AI-generated summary of the cited source, checked by automated accuracy review. How we work

Key Takeaway
Note: Survey report lacks data on pediatric corrective lens use prevalence.

This observational survey report describes the use of glasses or contact lenses among children aged 2-17 years in the United States. The report's primary outcome was the percentage of children in this age group who wear corrective lenses. The specific prevalence percentage, the total sample size, and the survey methodology were not reported. No comparator groups, intervention details, or secondary outcomes were described.

No results for the primary outcome, including the exact percentage, absolute numbers, or statistical measures, were provided. The direction of any findings and effect sizes were not reported. Safety and tolerability information related to lens wear was not addressed in this report.

Key limitations include the absence of reported data, sample size, and methodological details, which prevents assessment of the survey's validity or representativeness. The funding sources and potential conflicts of interest were also not reported.

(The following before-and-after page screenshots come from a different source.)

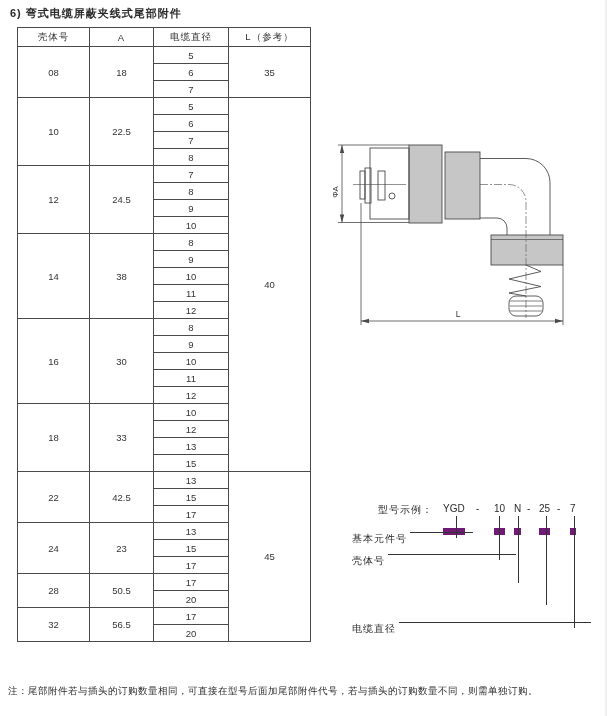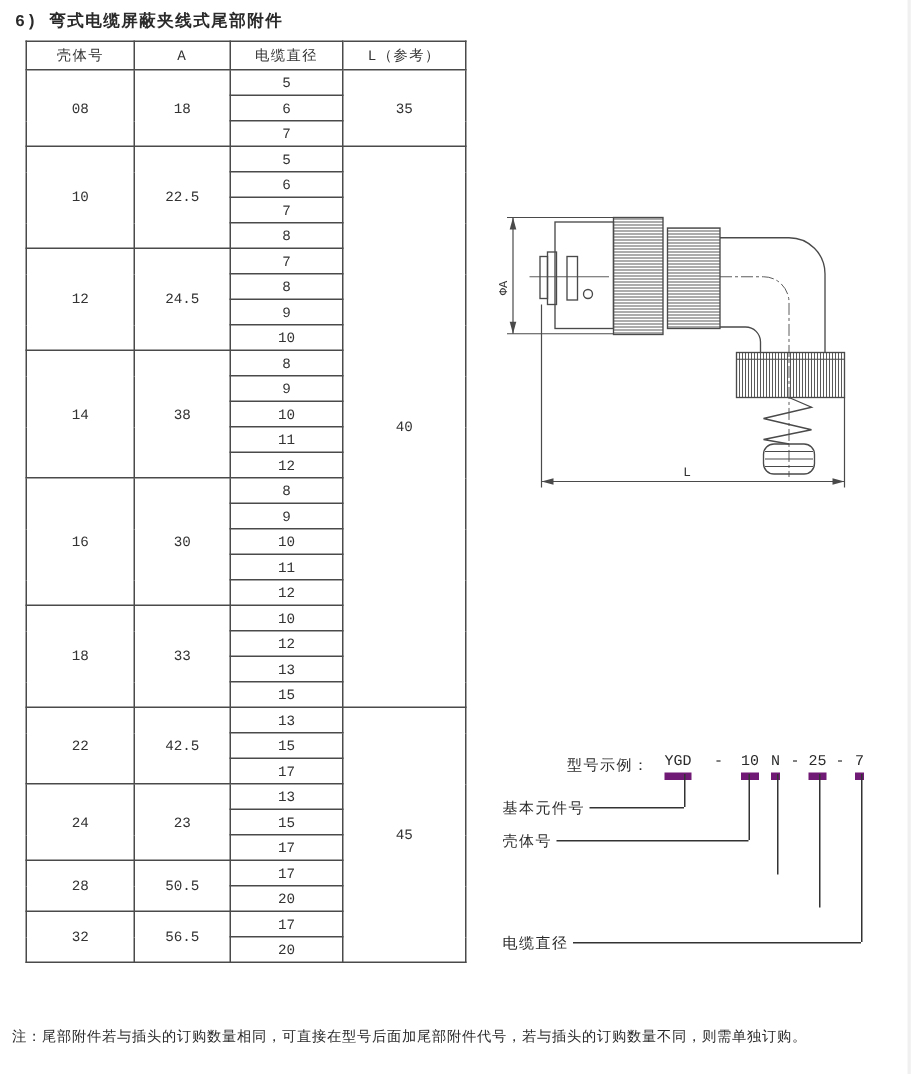--- a/index.html
+++ b/index.html
@@ -5,7 +5,7 @@
   html,body{margin:0;padding:0;background:#f0f0f0;}
   #page{
     position:relative; width:605px; height:716px; background:#ffffff;
-    font-family:Liberation Mono, monospace; color:#2a2a2a;
+    font-family:Liberation Sans, sans-serif; color:#2a2a2a;
     overflow:hidden;
   }
   #doc-title{

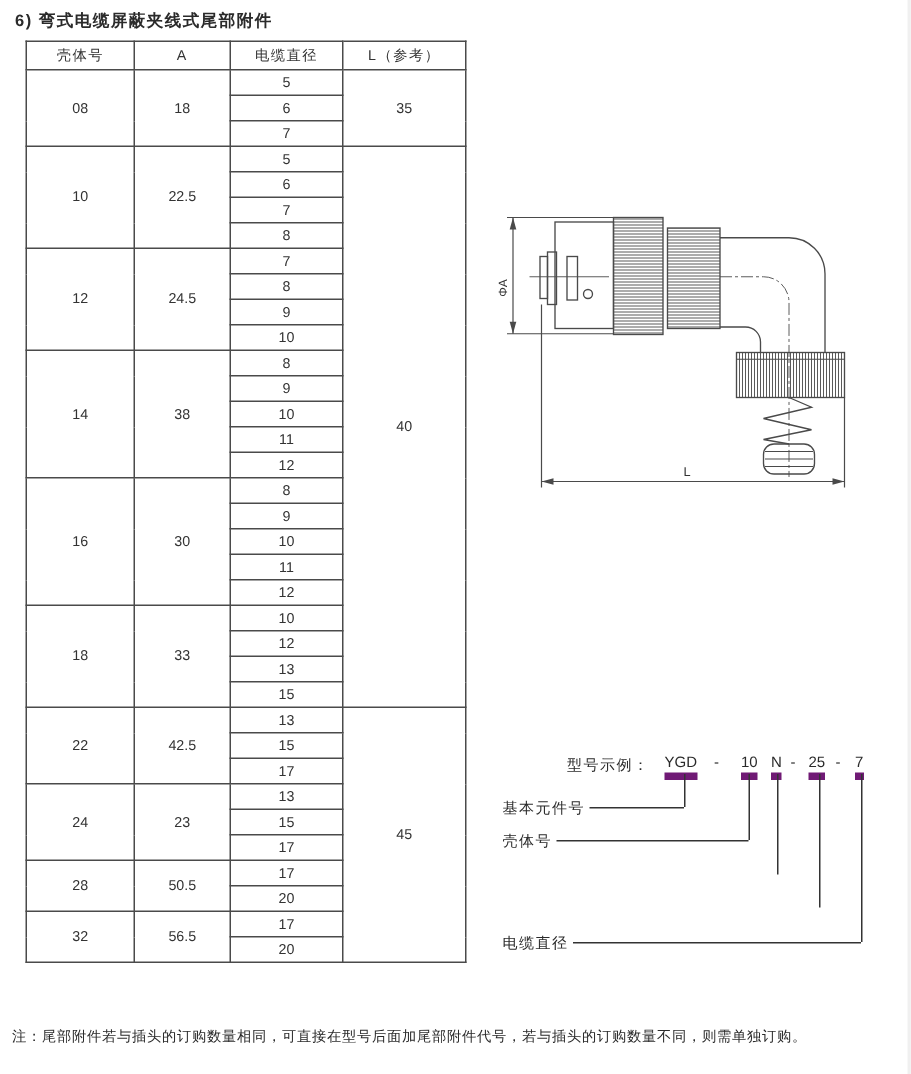--- a/index.html
+++ b/index.html
@@ -31,7 +31,7 @@
   #model-example{position:absolute; left:330px; top:495px; width:277px; height:150px; font-size:10px;}
   #model-example .caption{position:absolute; left:48px; top:8px; letter-spacing:1px; white-space:nowrap;}
   #model-example .tok{position:absolute; top:8px; white-space:nowrap;}
-  #model-example .u{border-bottom:5px solid #701a75; padding-bottom:1px;}
+  #model-example .u{border-bottom:7px solid #701a75; padding-bottom:14px;}
   .lbl-row{position:absolute; left:5px; display:flex; align-items:center; height:13px;}
   .lbl-row .lbl{white-space:nowrap; letter-spacing:1px;}
   .lbl-row .lead{flex:1 1 auto; height:1px; background:#333; margin-left:3px;}

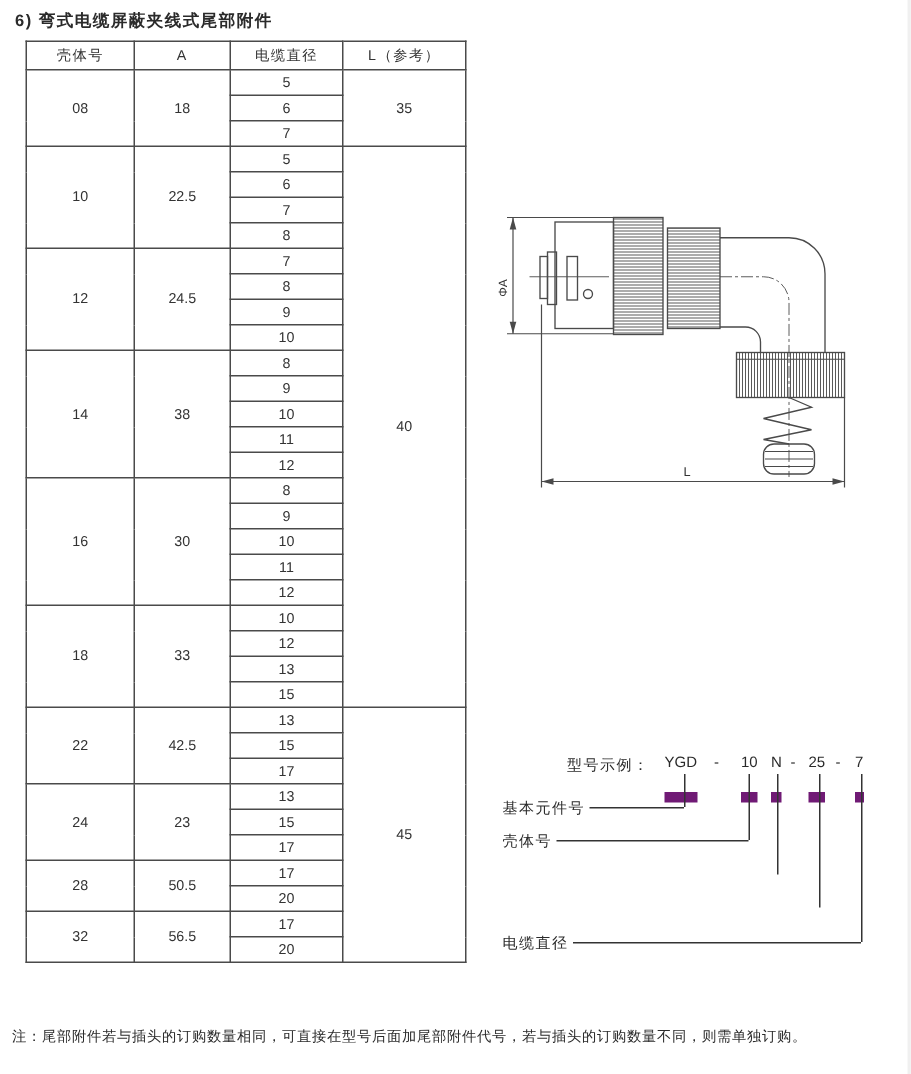--- a/index.html
+++ b/index.html
@@ -32,7 +32,7 @@
   #model-example .caption{position:absolute; left:48px; top:8px; letter-spacing:1px; white-space:nowrap;}
   #model-example .tok{position:absolute; top:8px; white-space:nowrap;}
   #model-example .u{border-bottom:7px solid #701a75; padding-bottom:14px;}
-  .lbl-row{position:absolute; left:5px; display:flex; align-items:center; height:13px;}
+  .lbl-row{position:absolute; left:22px; display:flex; align-items:flex-start; height:13px;}
   .lbl-row .lbl{white-space:nowrap; letter-spacing:1px;}
   .lbl-row .lead{flex:1 1 auto; height:1px; background:#333; margin-left:3px;}
   .vlead{position:absolute; width:1px; background:#333;}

Given the complete lack of numerical findings and methodological transparency, this report has no direct practice relevance and should be interpreted only as a notice that such survey work exists, not as evidence for clinical decision-making.

Ever wonder how many kids wear glasses or contacts? A new survey report tried to answer that question by looking at children across the United States, from toddlers as young as two to teenagers up to age 17. The goal was to find out the percentage of kids in this age range who use glasses or contact lenses to see clearly.

The report itself does not share the main number it found. We don't know if it's a small or large percentage of children. The survey also didn't provide details on how it was conducted, who funded it, or if there were any limitations to its methods. This means we can't judge how reliable or complete the picture is.

Because the key finding isn't reported, this survey gives us a starting point for a question but not an answer. It tells us someone is looking at children's vision correction habits, but we need more complete information to understand what's really happening. For now, it's a reminder that many kids might need help seeing, but we don't have the data to say how many.

What this means for you:
A survey asked how many US kids wear glasses, but didn't share the answer.

Study Details

EvidenceLevel 5
PublishedJun 2021
View Original Abstract ↓
This report describes the percentage of children who wear glasses or contacts by age and sex.